ジョジョの奇妙な冒険の感想、批評、考察を書いています。

OVAとTVアニメ

ジョジョのTVアニメ もしかすると、3部が製作されるかもしれない。

そこで、北久保監督らによるOVAと、TVアニメを比較して考えてみる。

 

OVAのジョジョは男っぽくかつ映画っぽく、アニメのジョジョは女っぽくかつ漫画っぽく作られている気がする。

 

アニメのジョジョはとにかく原作におもねりながら、かつ女っぽく柔らかな画面を目指してはいて、
そのあたりが「原作の細かな細部にこだわる腐女子、それと同等の感性の人」に受けたのかも。
作り手と受け手の感性やレベルが似ていて、たまたま上手くはまったのかもしれない。

 

原作1~3部は神話的かつ壮大な大河ドラマ。1部がロマンホラー、2部がバトルアドベンチャー、3部がトラベルアドベンチャーと風味は違うが、骨太で男っぽい物語が流れている。
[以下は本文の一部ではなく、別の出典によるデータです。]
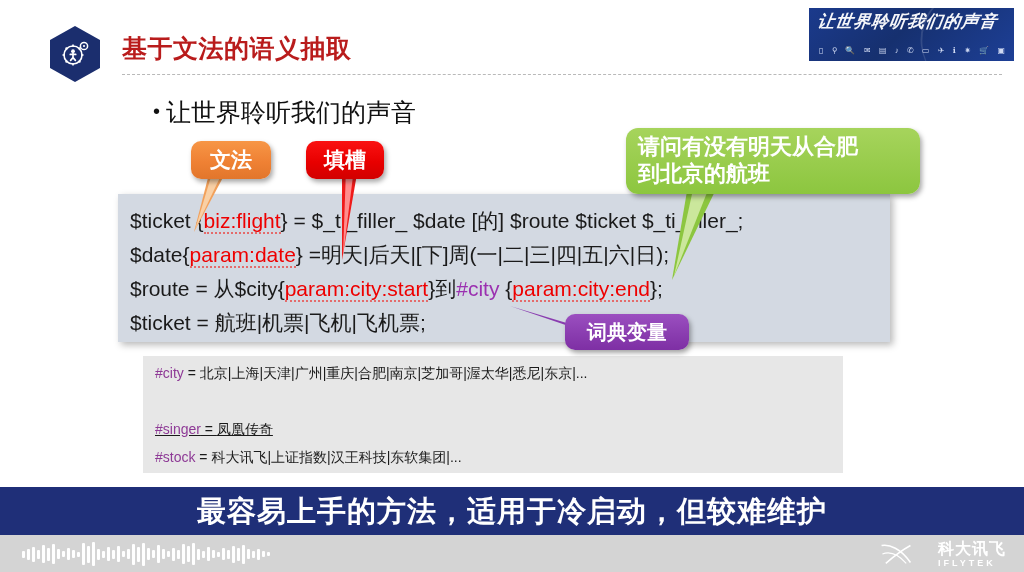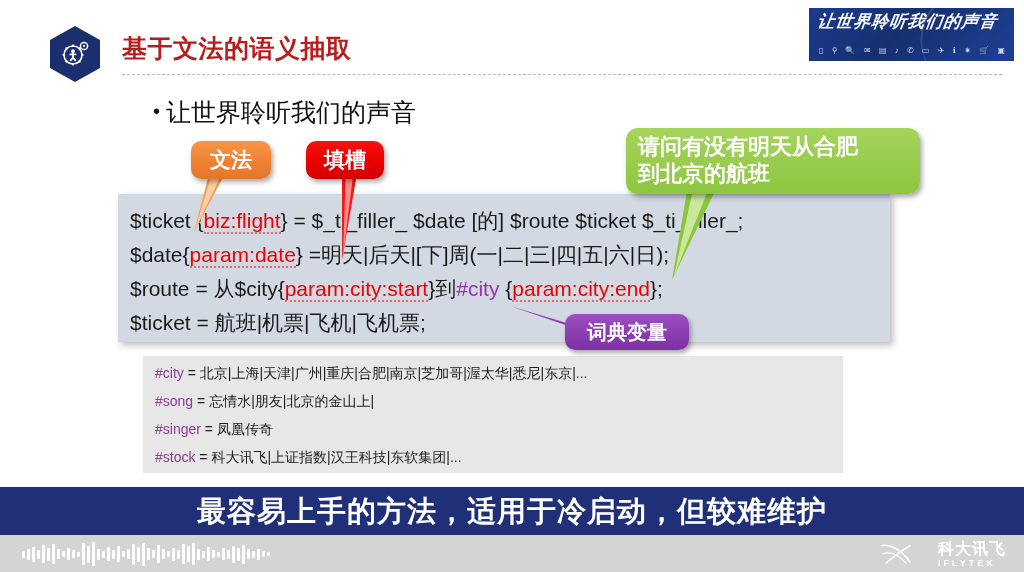--- a/index.html
+++ b/index.html
@@ -83,21 +83,21 @@
 
   
   .dictblock{
     position:absolute;left:143px;top:356px;width:700px;height:117px;
     background:#e7e7e7;
   }
   .dictblock .line{
     position:absolute;left:12px;
     font-size:14px;color:#1a1a1a;white-space:nowrap;line-height:1;
   }
-  .dl1{top:10px;} .dl2{top:38px;} .dl3{top:66px;} .dl4{top:94px;}
+  .dl1{top:10px;} .dl2{top:38px;} .dl3{top:66px;text-decoration:underline;} .dl4{top:94px;}
   .key{color:#8e3a96;}
 
   
   .callout{
     position:absolute;border-radius:10px;
     color:#ffffff;font-weight:bold;display:flex;
     align-items:center;justify-content:center;text-align:right;
     box-shadow:2px 3px 5px rgba(0,0,0,.35);
     z-index:5;
   }
@@ -233,23 +233,20 @@
       <span>$route = 从$city{</span><span class="redu squig">param:city:start</span><span>}到</span><span class="purple">#city</span><span> {</span><span class="redu squig">param:city:end</span><span>};</span>
     </div>
     <div class="line ln4">
       <span>$ticket = 航班|机票|飞机|飞机票;</span>
     </div>
   </div>
 
   <div class="dictblock">
     <div class="line dl1">
       <span class="key">#city</span><span> = </span><span>北京|上海|天津|广州|重庆|合肥|南京|芝加哥|渥太华|悉尼|东京|...</span>
-    </div>
-    <div class="line dl2">
-      <span class="key">#song</span><span> = </span><span>忘情水|朋友|北京的金山上|</span>
     </div>
     <div class="line dl3">
       <span class="key">#singer</span><span> = </span><span>凤凰传奇</span>
     </div>
     <div class="line dl4">
       <span class="key">#stock</span><span> = </span><span>科大讯飞|上证指数|汉王科技|东软集团|...</span>
     </div>
   </div>
 
   <div class="callout co-grammar">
アニメの腐女子指向は、これとは相容れていない。OVAは、原作漫画を解釈・再構成することにある程度成功している。1~7巻はそこそこだが、8~13巻はよくできている。

 

OVAを初めて見たときは、原作と違う、細かな展開の相違が気になったりした。最近になって見返すと、別の世界のジョジョがそこにあるかんじで楽しめた。これは、自分が大人になって、原作漫画を唯一とする視点から抜け出せたからだろう。

 

TVアニメをよくいえば、承太郎の真似をするオインゴを、ずっとやり続けているようなものだ。オインゴのパロディは初見では嫌だった(承太郎をバカにされてるような気がした)が、今では面白く読める。しかし、オインゴの承太郎の乗りがズッと続いていたら、もう漫画を見限って読まなくなっていただろう。原作におもねっただけの表現は、パロディとして消費されるしかない。10年20年の時間を生き残ることはできないのだ。